Therefore, the collimating lens surface can be contaminated by
dust, oil, or the like. The collimating coupling system has a
resistance to soil as compared with the PC system. However, under
use conditions according to a commercial standard with relatively
high frequency of insertion and removal, cleaning is not at all
unnecessary. In addition, when a scratch or the like is made on the
collimating lens, the signal quality is affected. Therefore, the
optical connector described in the Literature requires cleaning
when soiling occurs on the collimating lens. In such cleaning, in a
case where the optical connector is reduced in size or a plurality
of lenses are arranged, maintenance of the lens section becomes
very difficult. In addition, in a case where a shutter is installed
in the optical connector, a jig or the like for releasing the
shutter becomes necessary in some cases.
[0010] Therefore, the present disclosure proposes an optical
communication connector, an optical communication cable, and an
electronic device being novel and improved that have excellent
maintenance properties and can restrain parallel light (collimated
light) from being directly emitted to the outside of an optical
connector during non-optical coupling.
Solution to Problem
[0011] According to the present disclosure, there is provided an
optical communication connector including: a collimating lens
configured to collimate light from an optical transmission path;
and a diffusion section arranged on a leading end side with respect
to the collimating lens, and configured to diffuse the light from
the optical transmission path output from the collimating lens.

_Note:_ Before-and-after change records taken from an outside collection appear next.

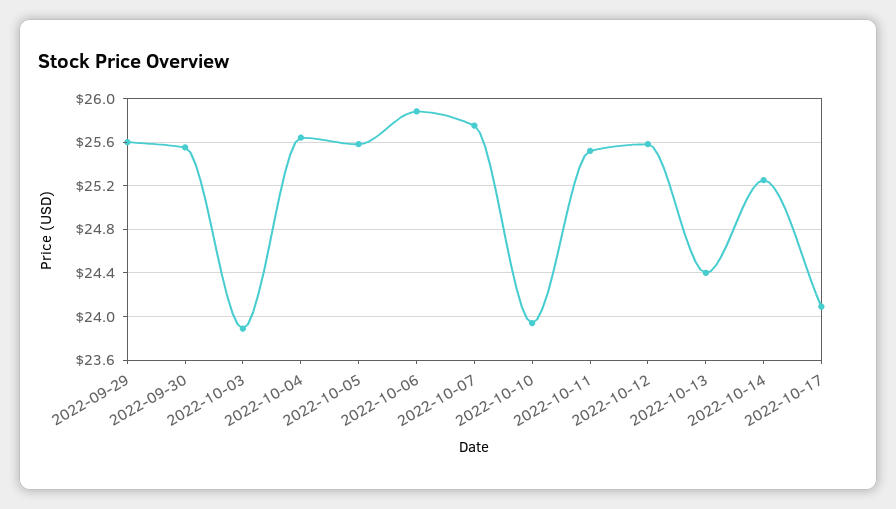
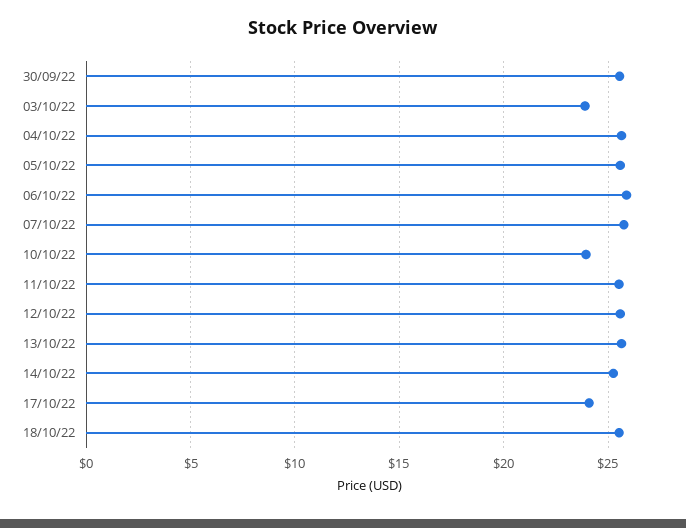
2022-09-29: 25.6 -> none
2022-10-13: 24.4 -> 25.5
18/10/22: none -> 25.5

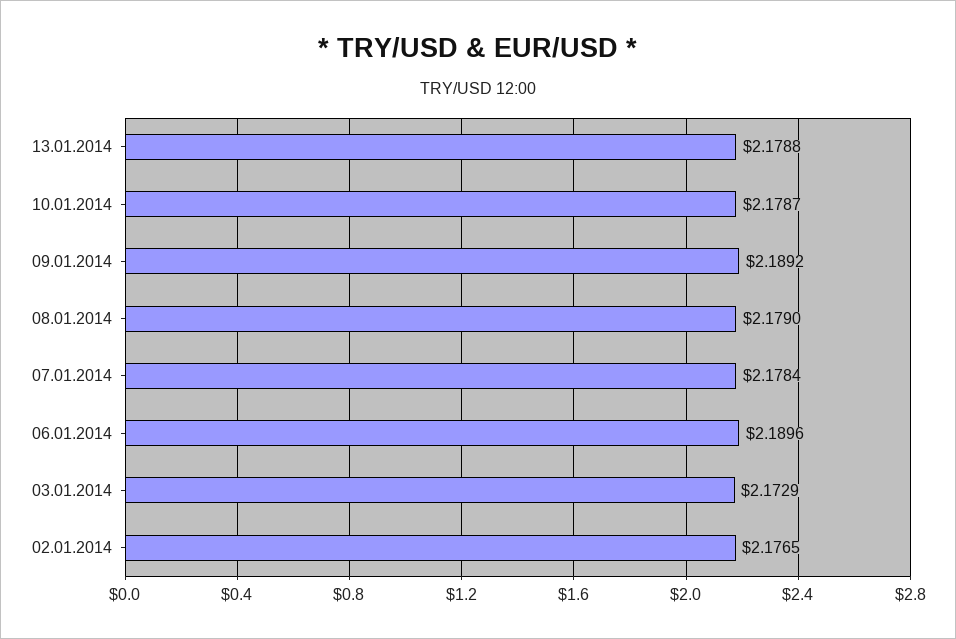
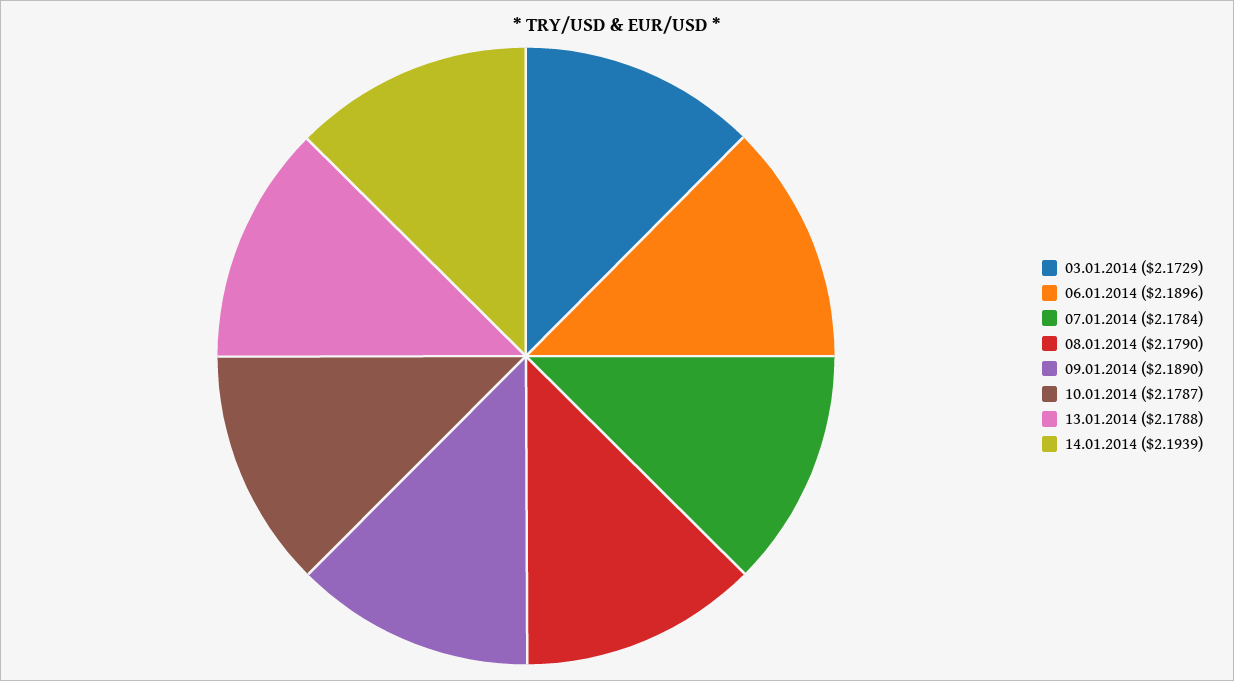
09.01.2014: 2.1892 -> 2.189
02.01.2014: 2.1765 -> none
14.01.2014: none -> 2.1939

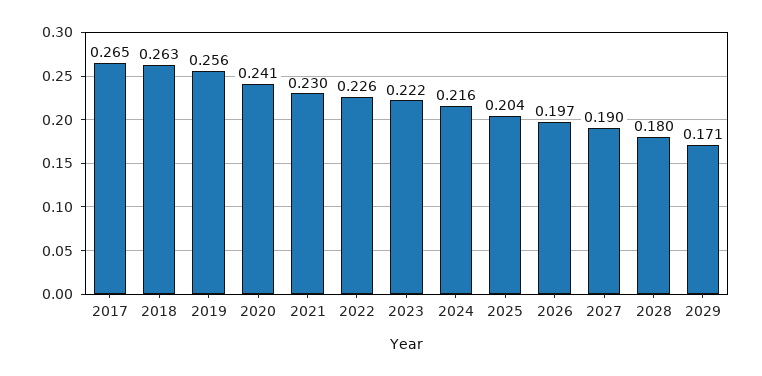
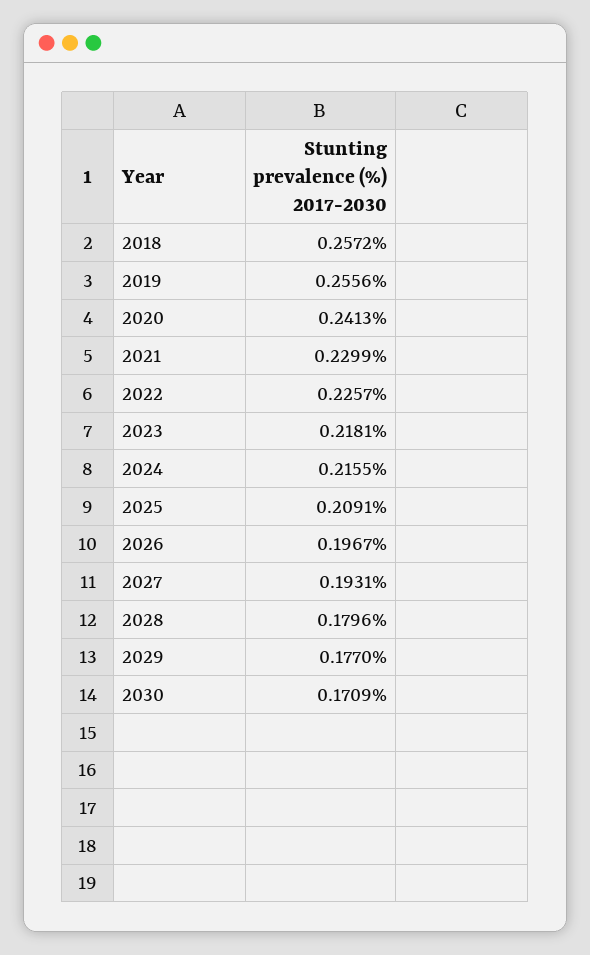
2017: 0.265 -> none
2018: 0.263 -> 0.2572
2023: 0.222 -> 0.2181
2025: 0.204 -> 0.2091
2027: 0.19 -> 0.1931
2029: 0.171 -> 0.177
2030: none -> 0.1709

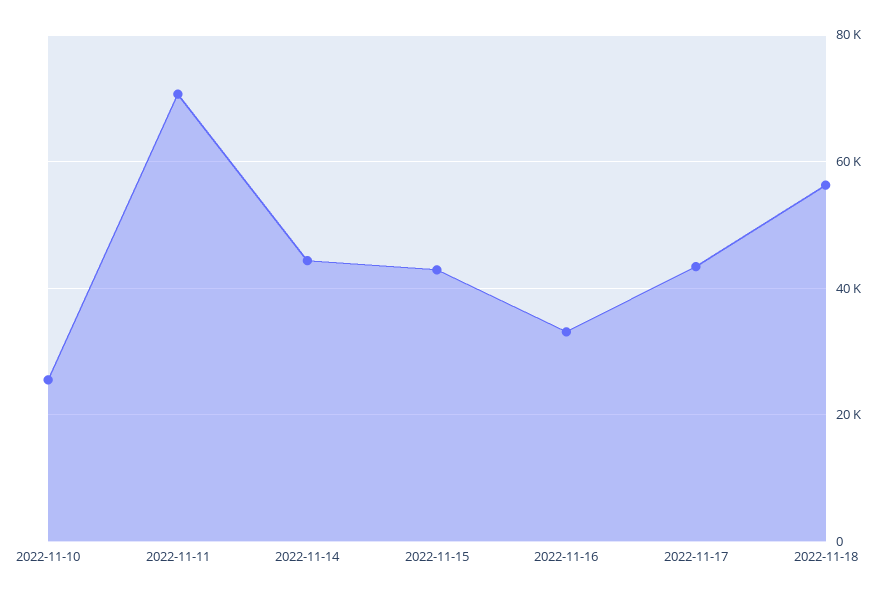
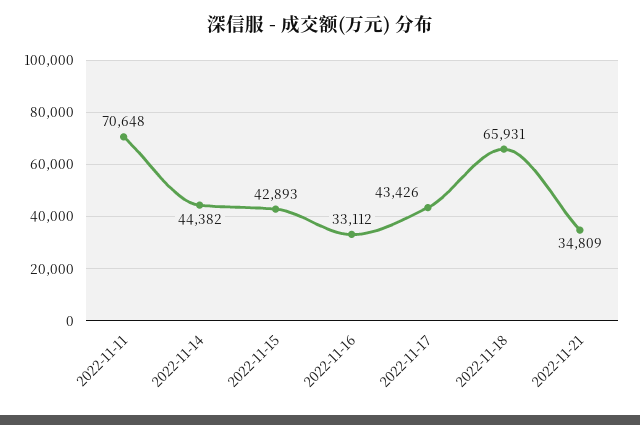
2022-11-10: 26000 -> none
2022-11-18: 56000 -> 65931
2022-11-21: none -> 34809

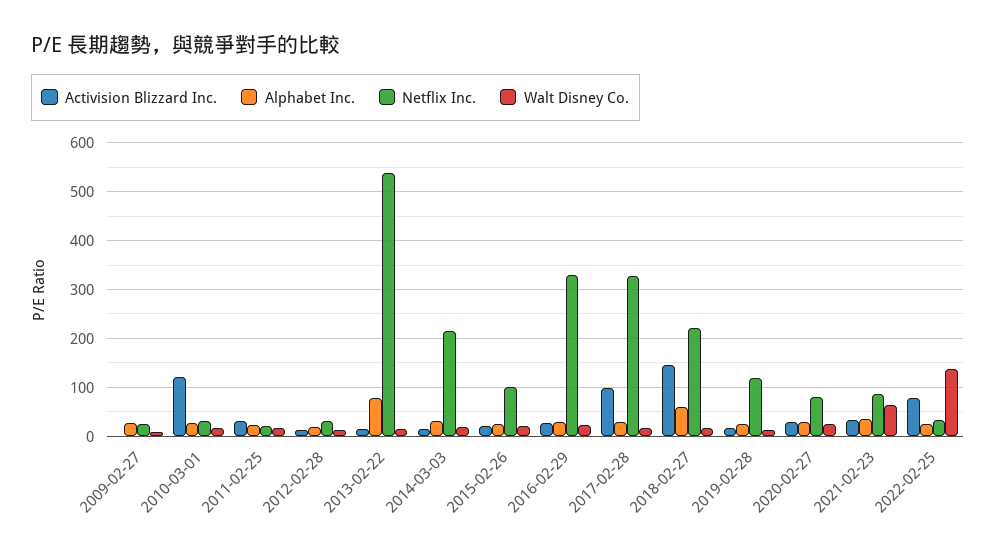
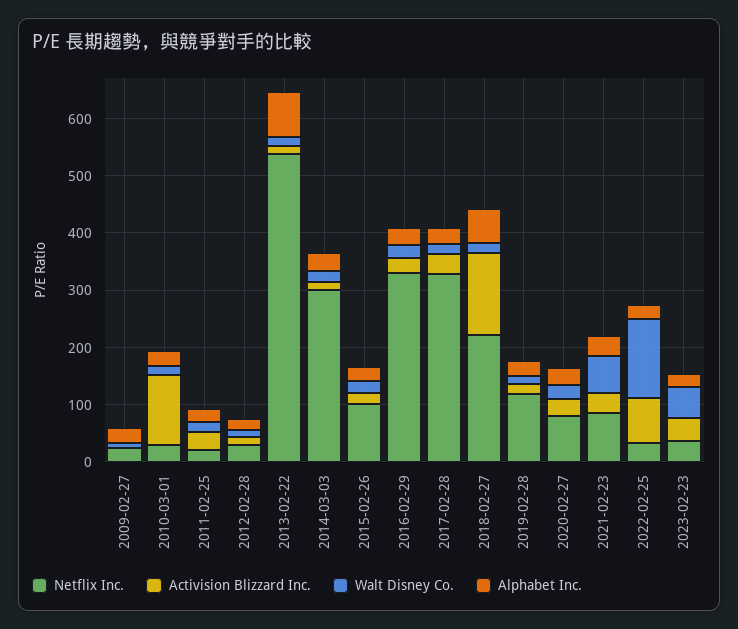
Netflix Inc., 2014-03-03: 220 -> 300
Activision Blizzard Inc., 2017-02-28: 100 -> 40
Netflix Inc., 2023-02-23: none -> 40
Activision Blizzard Inc., 2023-02-23: none -> 40
Walt Disney Co., 2023-02-23: none -> 60
Alphabet Inc., 2023-02-23: none -> 20

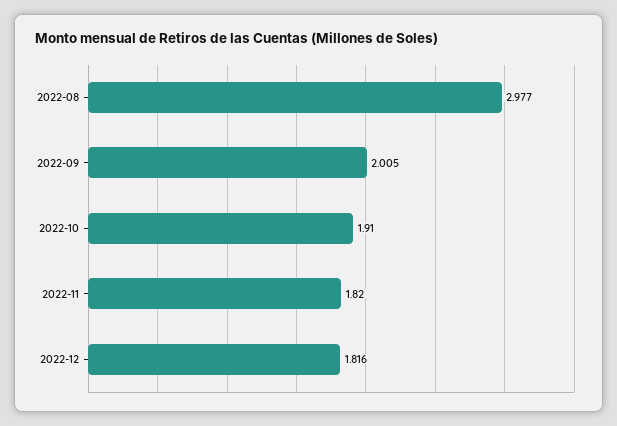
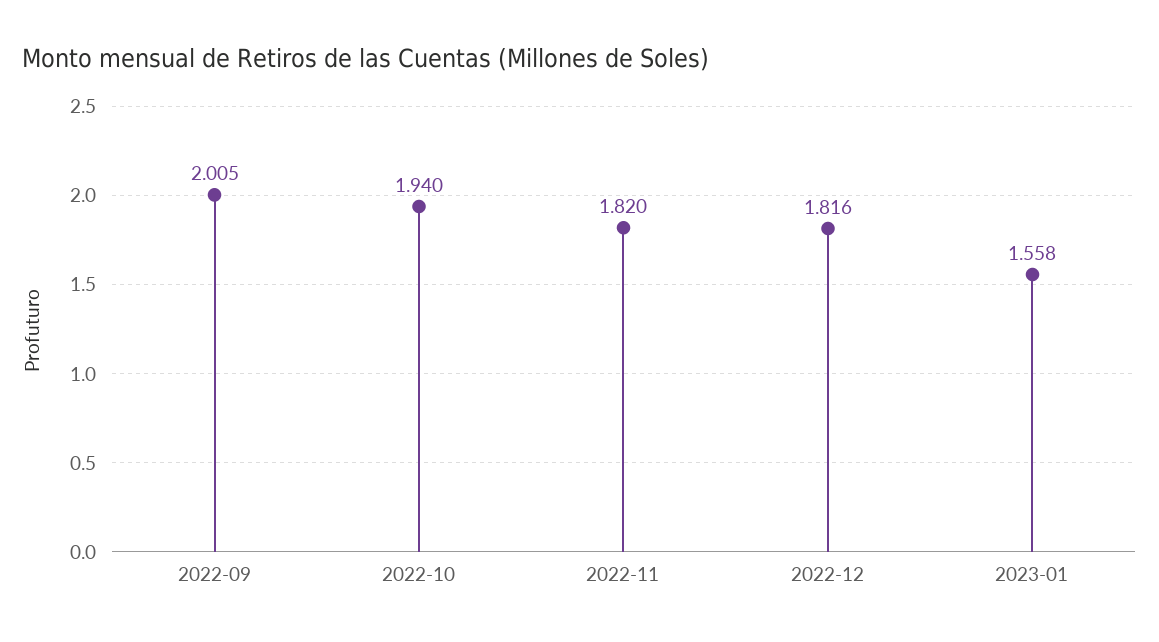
2022-08: 2.977 -> none
2022-10: 1.91 -> 1.94
2023-01: none -> 1.558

[0012] In addition, according to the present disclosure, there is
provided an optical communication cable including: an optical
transmission path; an optical communication connector including a
collimating lens configured to collimate light from the optical
transmission path and a diffusion section arranged on a leading end
side with respect to the collimating lens and configured to diffuse
and output the light from the optical transmission path output from
the collimating lens.
[0013] In addition, according to the present disclosure, there is
provided an electronic device including: an optical communication
connector including a collimating lens configured to collimate
light from an optical transmission path and a diffusion section
arranged on a leading end side with respect to the collimating lens
and configured to diffuse and output the light from the optical
transmission path output from the collimating lens.
Advantageous Effects of Invention
[0014] According to the present disclosure as described above, an
optical communication connector, an optical communication cable,
and an electronic device being novel and improved that have
excellent maintenance properties and can restrain parallel light
(collimated light) from being directly emitted to the outside of an
optical connector during non-optical coupling can be provided.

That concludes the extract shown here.